1. What Stays Lightweight#

import coco_pipe.dim_reduction only pulls in:

  • numpy, scipy, pandas, scikit-learn

  • pydantic (for configs)

The following submodules are also import-light:

  • coco_pipe.io

  • coco_pipe.report

  • coco_pipe.viz (matplotlib + plotly; plotly is imported lazily)

So a script that uses only PCA / Isomap / TSNE / MDS / LLE / SpectralEmbedding doesn’t need any optional installs.

2. Extras and What They Unlock#

Extra

Unlocks

[dim-red]

Umbrella extra: UMAP, Pacmap, Trimap, PHATE, plus faiss-cpu.

[neighbor]

Same as [dim-red] for the neighbor-graph family.

[dask]

DaskPCA, DaskTruncatedSVD.

[parametric-umap]

ParametricUMAP.

[ivis]

IVIS.

[topology]

TopologicalAE (pulls torch + torch-topological).

[spatiotemporal]

DMD (pydmd), TRCA.

[eeg]

MNE-Python; used by coco_pipe.viz.plot_topomap() and EEG-specific examples.

Install with pip:

pip install coco-pipe[dim-red]
pip install coco-pipe[dask,topology]
pip install coco-pipe[neighbor,parametric-umap,ivis]

3. Choosing What to Install#

  • You only need PCA / Isomap / TSNE / MDS / LLE / SpectralEmbedding → base install. No extras needed.
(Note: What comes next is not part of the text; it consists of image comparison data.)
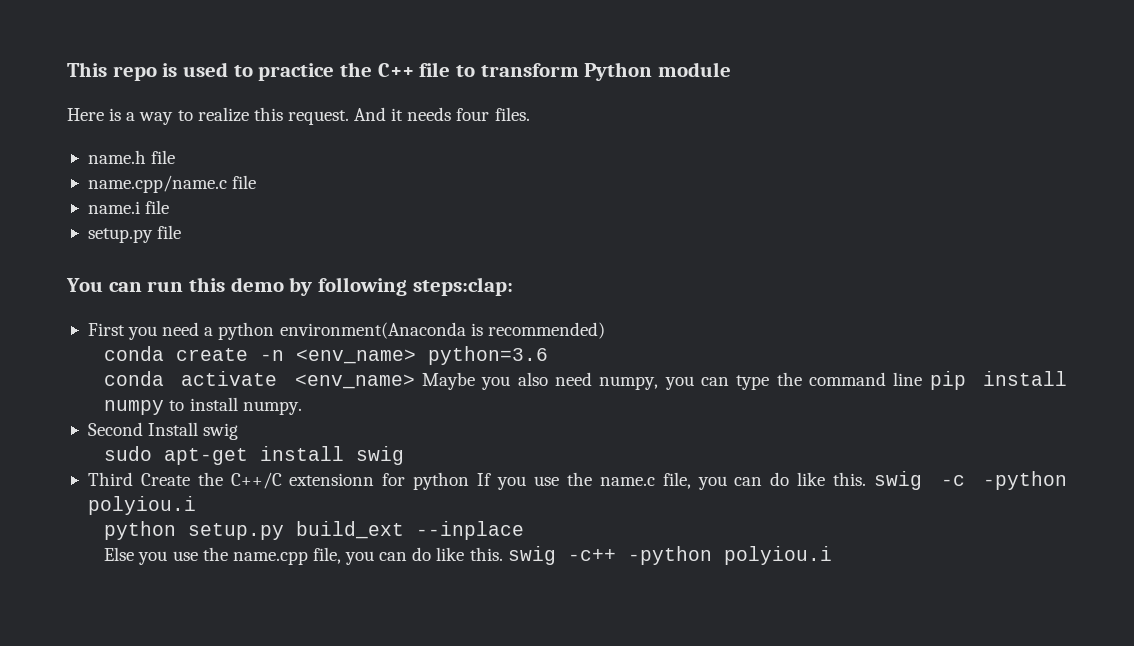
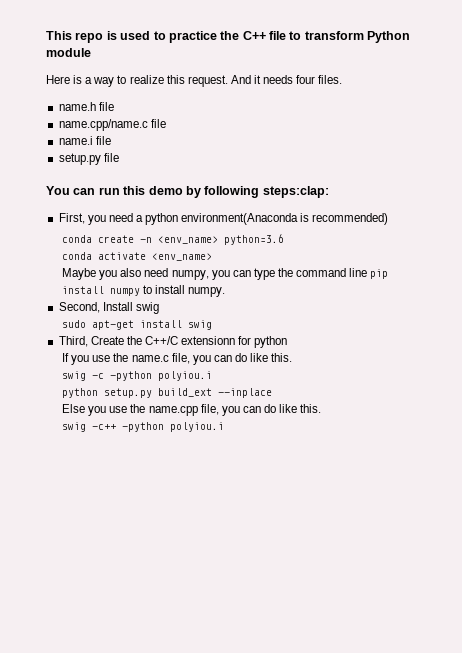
[87,323,125,336] First -> [58,213,85,224] First,
(415, 381) none -> (213, 257) //
[87,422,143,436] Second -> [58,302,100,313] Second,
[87,472,133,486] Third -> [58,336,88,347] Third,
(470, 481) none -> (288, 342) //
(867, 479) none -> (293, 357) //
(503, 554) none -> (322, 408) //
  • You need fast non-linear dimensionality reduction[dim-red].

  • Your data is on Dask arrays[dask].

  • You want a parametric reducer for transferring to new samples[parametric-umap] (preferred) or [ivis].

  • You want topology-regularized embeddings[topology].

  • You’re working with EEG topographic maps → add [eeg] for MNE.

For exploration across many methods, [dim-red] is the most common starting point.

4. Failure Mode When an Extra is Missing#

Optional reducers are imported the first time you instantiate them. If the underlying library is missing, you’ll see a structured error:

ImportError: PHATE requires the 'phate' package.
Install with: pip install coco-pipe[dim-red]

The same message applies to interpretation backends: gradient_importance() raises a similar error when torch is missing.

5. import_optional_dependency#

The helper used internally is exposed for custom reducers:

from coco_pipe.utils import import_optional_dependency

torch = import_optional_dependency(
    lambda: __import__("torch"),
    feature="my_custom_reducer",
    dependency="torch",
    install_hint="pip install coco-pipe[topology]",
)

It centralizes the “raise a clear, actionable error when optional dependency is missing” pattern. See Custom Reducers for usage in custom reducers.

6. PaCMAP and Nearest-Neighbor Backends#

PaCMAP supports multiple NN backends. The [neighbor] and [dim-red] extras include faiss-cpu, so PaCMAP’s default nn_backend="faiss" works out of the box on supported platforms. To force a different backend:

reducer = DimReduction("Pacmap", n_components=2, nn_backend="annoy")

Recent PaCMAP versions accept "faiss", "annoy", and "voyager".